Number Of Ingredients 11

1 1/2 cups uncooked white rice (not instant)
1 (10 3/4 ounce) can cream of chicken soup
1 (10 3/4 ounce) can cream of celery soup
1 (10 3/4 ounce) can cream of mushroom soup
1/4 cup sherry wine
1/2 cup slivered almonds
8 chicken breasts
1/2 cup butter, melted
salt
parmesan cheese
paprika

Steps:

  • Wash and dry chicken breasts.
  • Place the uncooked rice in the bottom of a 9X11 baking pan.
  • Mix soups, sherry and butter together and pour a little over the rice to moisten it.
  • Salt the chicken breasts and place the salted chicken breasts on the rice.
  • (It is okay if they overlap some).
  • Pour the rest of the liquid on the breasts.
  • Sprinkle parmesan cheese, almonds and paprika on top.
  • Note: Do not add any moisture to the soups.
  • The only liquid is the wine.
  • Bake 2 1/2 hours uncovered at 275 degrees.
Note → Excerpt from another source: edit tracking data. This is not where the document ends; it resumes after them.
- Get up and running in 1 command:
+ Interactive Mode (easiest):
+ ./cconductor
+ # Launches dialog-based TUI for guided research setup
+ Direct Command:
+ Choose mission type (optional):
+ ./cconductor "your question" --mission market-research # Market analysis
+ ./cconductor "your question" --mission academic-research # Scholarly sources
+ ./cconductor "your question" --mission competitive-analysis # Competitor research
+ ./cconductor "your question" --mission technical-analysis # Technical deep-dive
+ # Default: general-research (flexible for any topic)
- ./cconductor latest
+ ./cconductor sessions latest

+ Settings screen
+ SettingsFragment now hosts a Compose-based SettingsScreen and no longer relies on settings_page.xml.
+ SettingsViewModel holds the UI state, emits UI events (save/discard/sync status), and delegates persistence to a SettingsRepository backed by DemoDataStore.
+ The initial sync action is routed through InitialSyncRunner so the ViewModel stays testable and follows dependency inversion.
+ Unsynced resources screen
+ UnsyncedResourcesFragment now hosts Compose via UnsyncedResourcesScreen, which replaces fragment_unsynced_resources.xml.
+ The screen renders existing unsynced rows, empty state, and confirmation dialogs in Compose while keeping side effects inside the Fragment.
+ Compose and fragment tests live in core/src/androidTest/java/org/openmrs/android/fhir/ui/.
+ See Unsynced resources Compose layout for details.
Nutrition Facts : Calories 643.3, Fat 34.7, SaturatedFat 13, Cholesterol 130.5, Sodium 961.4, Carbohydrate 38.6, Fiber 2, Sugar 1.9, Protein 36.2

Tips:

  • Choose the right chicken: For this recipe, boneless, skinless chicken breasts or thighs work best. If you're using chicken breasts, pound them to an even thickness so they cook evenly.
  • Marinate the chicken: Marinating the chicken in a mixture of olive oil, garlic, lemon juice, and herbs will help to flavor it and keep it moist during cooking.
  • Use a flavorful rice: A good quality long-grain rice, such as basmati or jasmine, will help to create a flavorful and fluffy dish.
  • Cook the rice separately: Cooking the rice separately from the chicken will help to prevent the rice from becoming mushy.
  • Don't overcrowd the pan: When cooking the chicken, don't overcrowd the pan. This will prevent the chicken from cooking evenly.
  • Cook the chicken until it's cooked through: Use a meat thermometer to ensure that the chicken is cooked to an internal temperature of 165 degrees Fahrenheit.

Conclusion:

This baked chicken and rice dish is a simple and delicious meal that's perfect for a weeknight dinner. The chicken is flavorful and juicy, and the rice is fluffy and flavorful. This dish is also a great way to use up leftover chicken. Simply shred the chicken and add it to the rice along with your favorite vegetables.